Before-and-after change data
▬▬▬
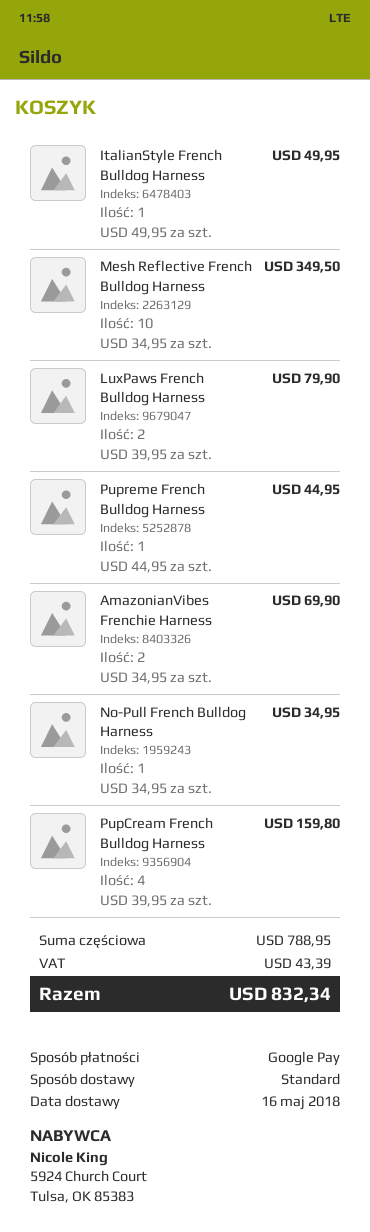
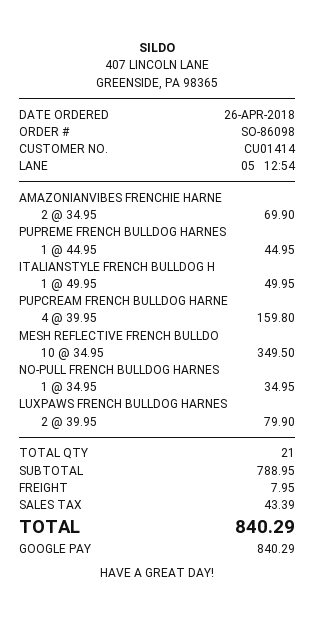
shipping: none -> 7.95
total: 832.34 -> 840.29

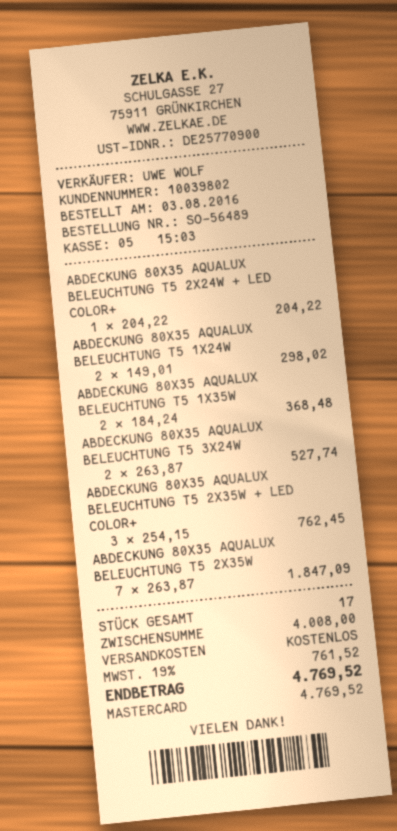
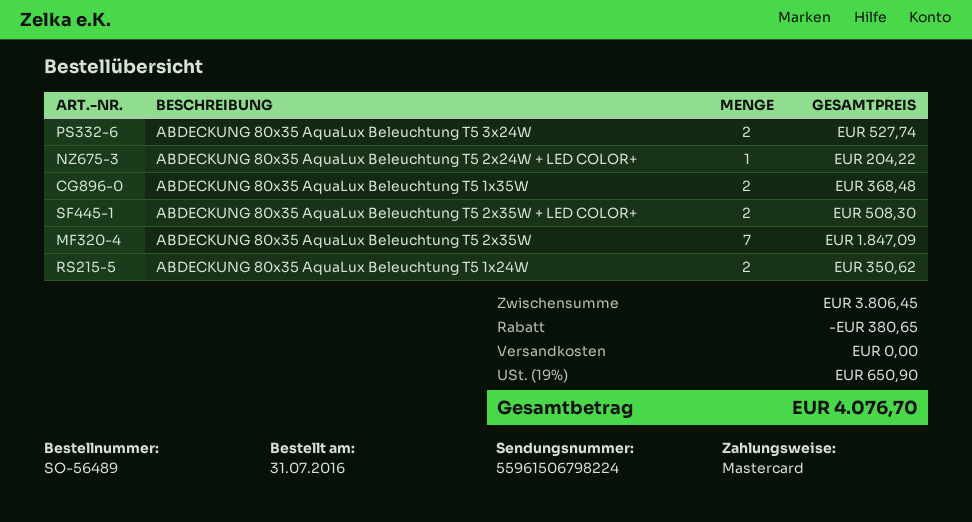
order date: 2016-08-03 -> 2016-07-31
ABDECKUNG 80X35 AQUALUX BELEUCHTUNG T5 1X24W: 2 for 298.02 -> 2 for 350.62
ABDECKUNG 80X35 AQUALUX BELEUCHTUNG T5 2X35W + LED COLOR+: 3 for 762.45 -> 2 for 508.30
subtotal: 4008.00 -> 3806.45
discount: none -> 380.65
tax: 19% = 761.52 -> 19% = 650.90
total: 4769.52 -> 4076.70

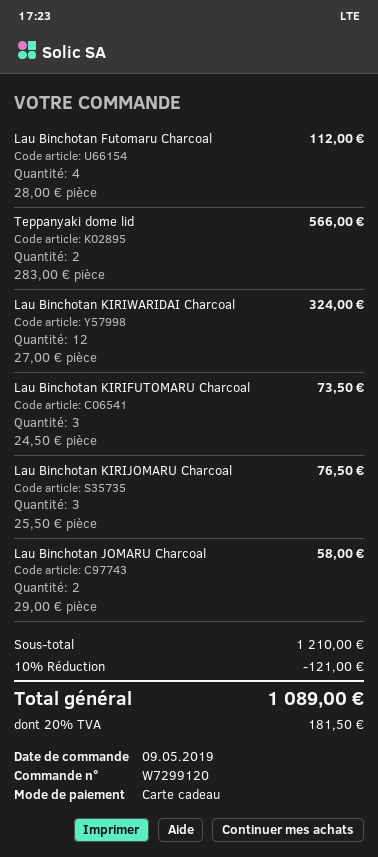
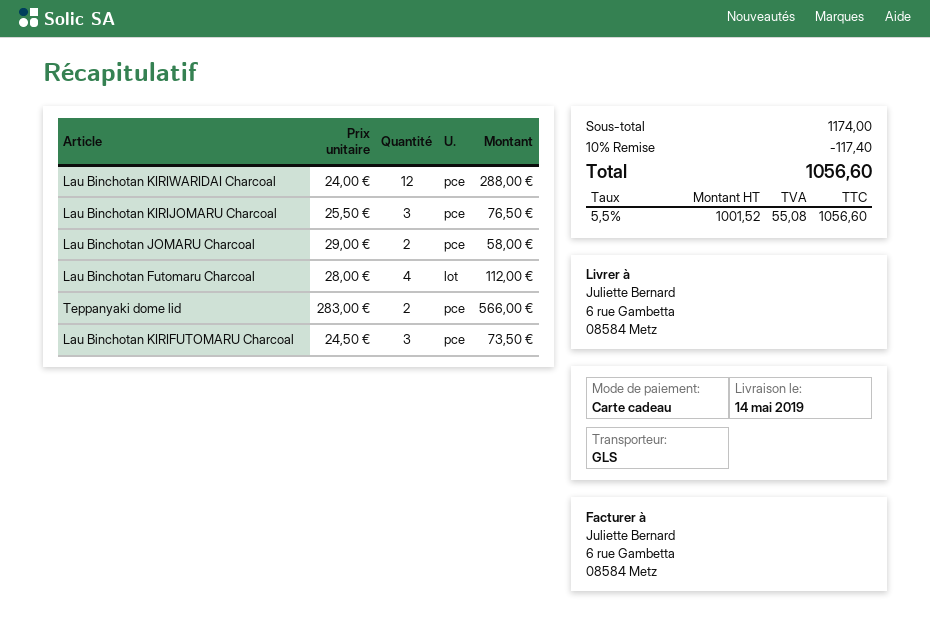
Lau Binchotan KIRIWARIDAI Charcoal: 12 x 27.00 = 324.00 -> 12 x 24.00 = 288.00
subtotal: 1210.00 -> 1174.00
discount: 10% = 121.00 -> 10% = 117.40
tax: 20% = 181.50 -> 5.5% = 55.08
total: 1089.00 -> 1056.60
▬▬▬
Assignment:
Repeat the data exactly. No pictures should appear.

Response to the task:
shipping: none -> 7.95
total: 832.34 -> 840.29

order date: 2016-08-03 -> 2016-07-31
ABDECKUNG 80X35 AQUALUX BELEUCHTUNG T5 1X24W: 2 for 298.02 -> 2 for 350.62
ABDECKUNG 80X35 AQUALUX BELEUCHTUNG T5 2X35W + LED COLOR+: 3 for 762.45 -> 2 for 508.30
subtotal: 4008.00 -> 3806.45
discount: none -> 380.65
tax: 19% = 761.52 -> 19% = 650.90
total: 4769.52 -> 4076.70

Lau Binchotan KIRIWARIDAI Charcoal: 12 x 27.00 = 324.00 -> 12 x 24.00 = 288.00
subtotal: 1210.00 -> 1174.00
discount: 10% = 121.00 -> 10% = 117.40
tax: 20% = 181.50 -> 5.5% = 55.08
total: 1089.00 -> 1056.60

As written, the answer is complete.